TWO people who were involved in the supply of class A drugs have received substantial community payback orders.
Louisa Newlands, of Tingwall, and John Masterman, of Mossbank, were both sentenced at Lerwick Sheriff Court on Wednesday.
Newlands previously admitted being concerned in the supply of heroin on or between 1 March and 18 August 2020, while Masterman had pleaded guilty to being concerned in the supply of cocaine and heroin on 18 August.
The offences came to light after Newlands drove into the path of an oncoming police vehicle on the Tingwall straight in poor visibility after picking up an envelope containing a quantity of heroin which had Masterman’s name and address on it.
She previously admitted a dangerous driving charge, which took place on the A970 on 18 August.

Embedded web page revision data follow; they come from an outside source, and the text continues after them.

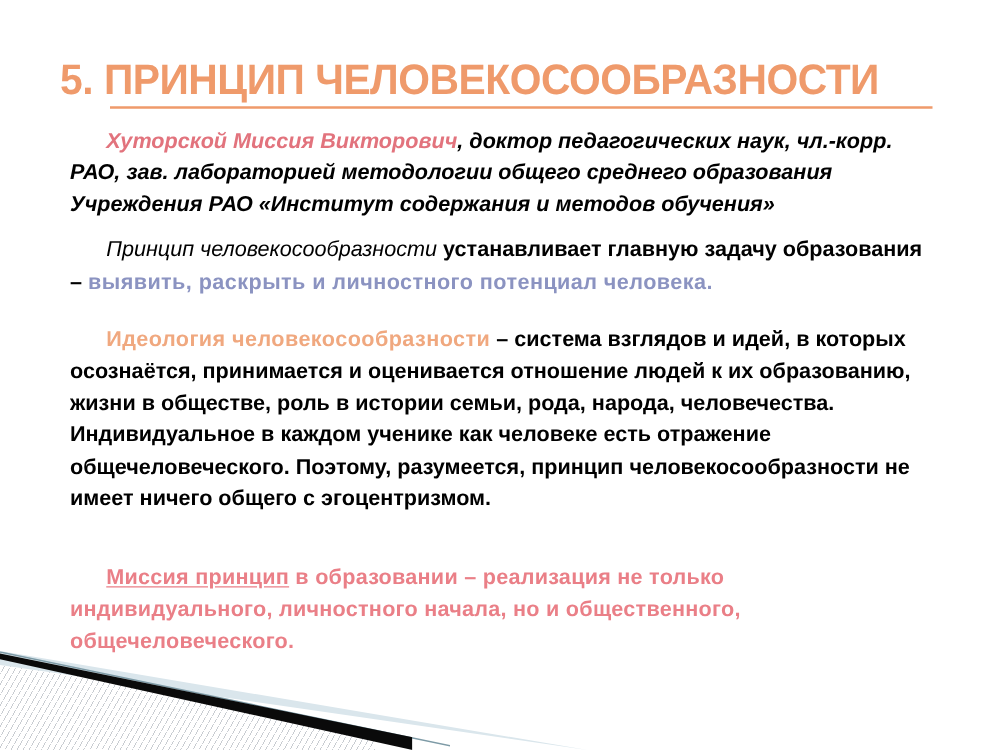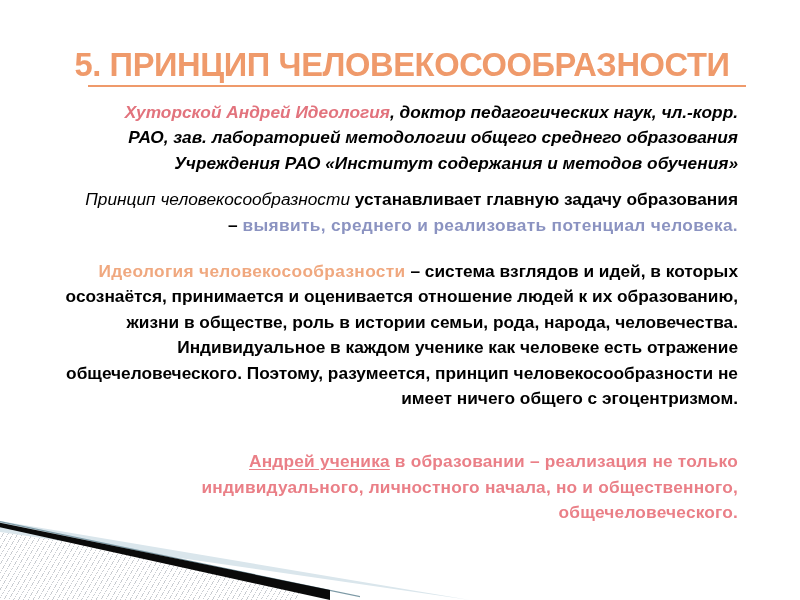"5. ПРИНЦИП ЧЕЛОВЕКОСООБРАЗНОСТИ" #slide { text-align: right -> none }
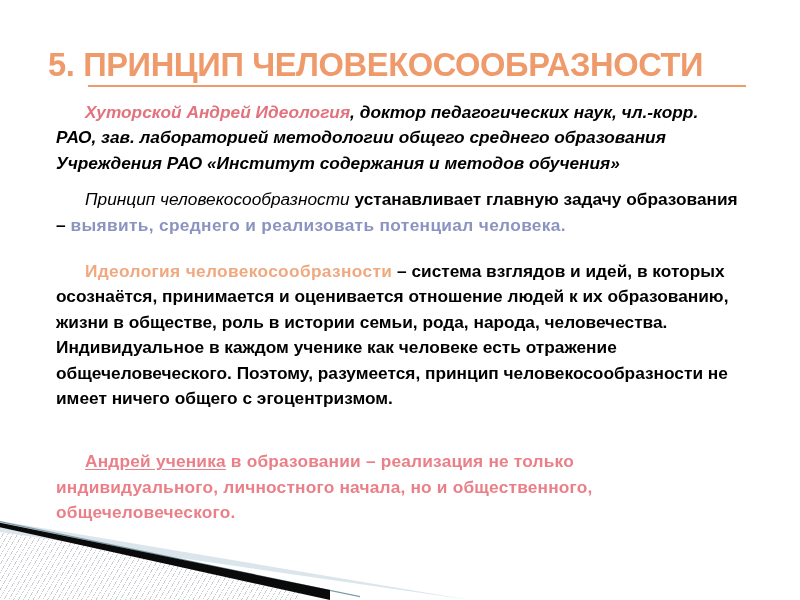"Хуторской Андрей Идеология" span.name-hl { text: Андрей Идеология -> Миссия Викторович }
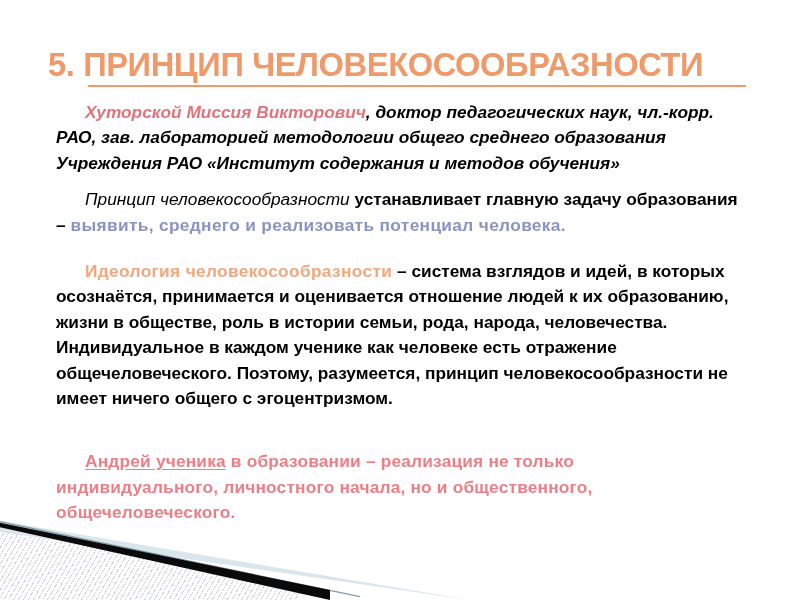"выявить, среднего и реализовать" span.blue-hl { text: среднего и реализовать -> раскрыть и личностного }
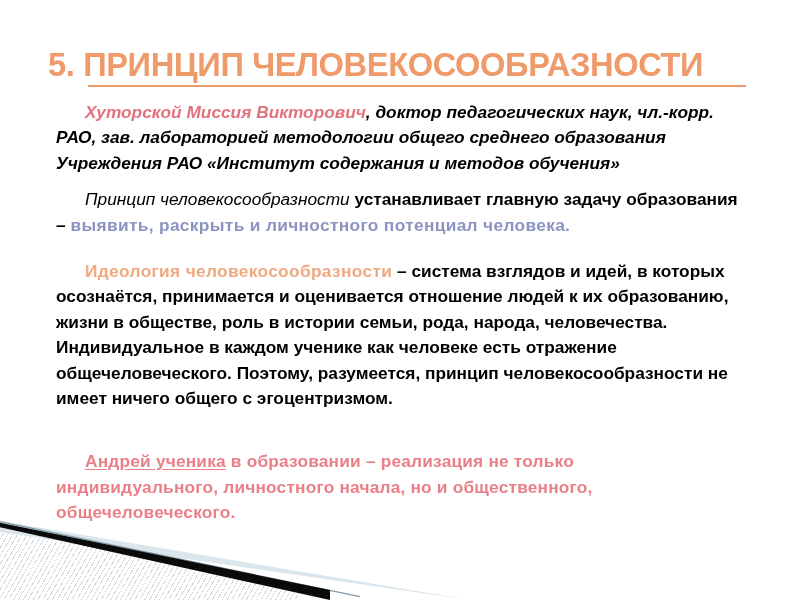"Андрей ученика" span.underline-hl { text: Андрей ученика -> Миссия принцип }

Defence Liam McAllister said Newlands had “made the most catastrophic decision of her adult life” by getting involved in receiving heroin.
“The role that she played is a limited one…there’s no suggestion she profited financially.”
McAllister said Newlands had a history of drug misuse and had been “preyed upon” because she had a driving licence.
Since the offence she has turned her life around, the court heard, and she was accepting of her responsibility in the offences.
McAllister said a social work report showed there was an alternative to custody.
Masterman’s defence agent Paul Barnett said his client had become involved in using cannabis after suffering a wrist injury which saw him signed off work.
He said the pair had met and became friends, and the court heard that she asked if Masterman could take postal delivery of drugs at his house.
But on the day in question he assumed the drugs in the package would be cannabis, not heroin.
Barnett noted that not removing the name and address from the package showed “naivety” and suggested Masterman was “completely out of his depth”.
He said police searched his house and found nothing to suggest his involvement was anything more.
Barnett also said that social work reports suggested his client was suitable for a community payback order.
Sheriff Ian Cruickshank said being concerned in the supply of class A drugs was a concern for communities across Scotland.
The sheriff said he had to issue punishments based on sentencing principles.
He commented that Newlands was “caught in the talons of a dealer who has preyed on her”.
Sheriff Cruickshank said after taking everything into account he had decided to place Newlands under supervision for two and a half years, while he gave her 300 hours of unpaid work to complete.
She was also disqualified from driving for 12 months and fined £600 for the driving offence.
Masterman was placed under supervision for 18 months and given 250 hours of unpaid work.